Ultraspecific probes for high throughput HLA typing
- Equal contributors
1 Department of Computer Science, University of Houston, Houston, TX, USA
2 Department of Computer Science, Loyola University Chicago, Chicago, IL, USA
3 Department of Biology, Loyola University Chicago, Chicago, IL, USA
4 Collaborative Center for Statistics in Science, Yale University, New Haven, CT, USA
5 Genomics USA, Inverness, IL, USA
6 Department of Biology and Biochemistry, University of Houston, Houston, TX, USA
BMC Genomics 2009, 10:85 doi:10.1186/1471-2164-10-85Published: 20 February 2009
The variations within an individual's HLA (Human Leukocyte Antigen) genes have been linked to many immunological events, e.g. susceptibility to disease, response to vaccines, and the success of blood, tissue, and organ transplants. Although the microarray format has the potential to achieve high-resolution typing, this has yet to be attained due to inefficiencies of current probe design strategies.

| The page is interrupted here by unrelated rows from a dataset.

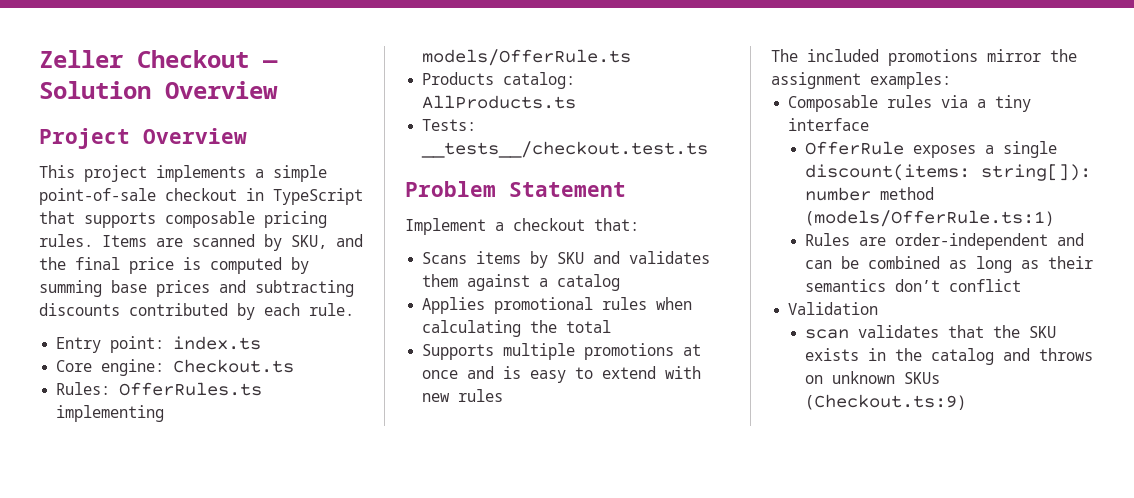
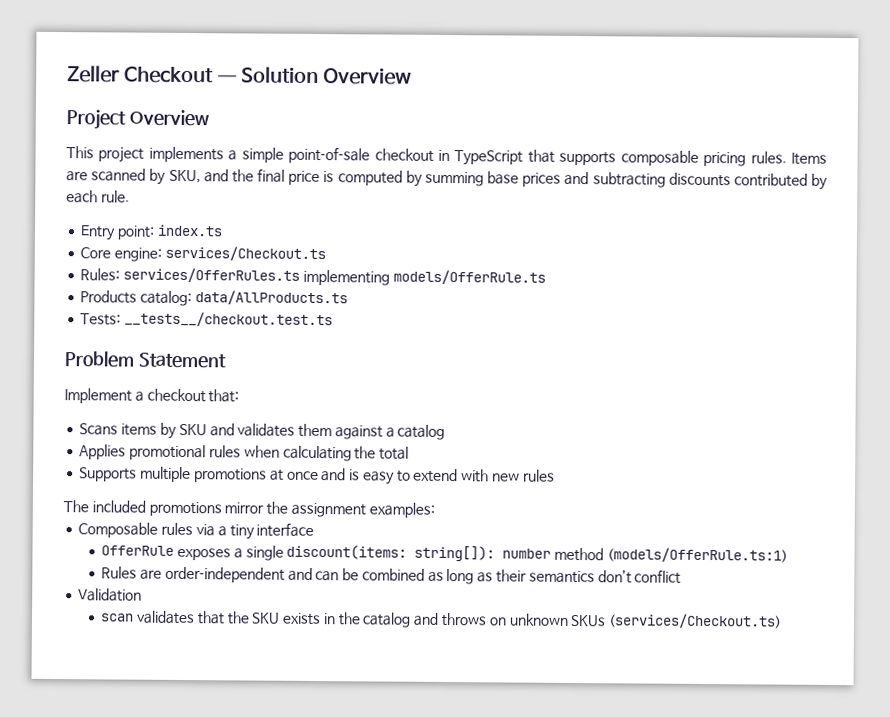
- Core engine: Checkout.ts
+ Core engine: services/Checkout.ts
- Rules: OfferRules.ts implementing models/OfferRule.ts
+ Rules: services/OfferRules.ts implementing models/OfferRule.ts
- Products catalog: AllProducts.ts
+ Products catalog: data/AllProducts.ts
- scan validates that the SKU exists in the catalog and throws on unknown SKUs (Checkout.ts:9)
+ scan validates that the SKU exists in the catalog and throws on unknown SKUs (services/Checkout.ts)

We present a novel three-step approach for the design of high-throughput microarray assays for HLA typing. This approach first selects sequences containing the SNPs present in all alleles of the locus of interest and next calculates the number of base changes necessary to convert a candidate probe sequences to the closest subsequence within the set of sequences that are likely to be present in the sample including the remainder of the human genome in order to identify those candidate probes which are "ultraspecific" for the allele of interest. Due to the high specificity of these sequences, it is possible that preliminary steps such as PCR amplification are no longer necessary. Lastly, the minimum number of these ultraspecific probes is selected such that the highest resolution typing can be achieved for the minimal cost of production. As an example, an array was designed and in silico results were obtained for typing of the HLA-B locus.
The assay presented here provides a higher resolution than has previously been developed and includes more alleles than previously considered. Based upon the in silico and preliminary experimental results, we believe that the proposed approach can be readily applied to any highly polymorphic gene system.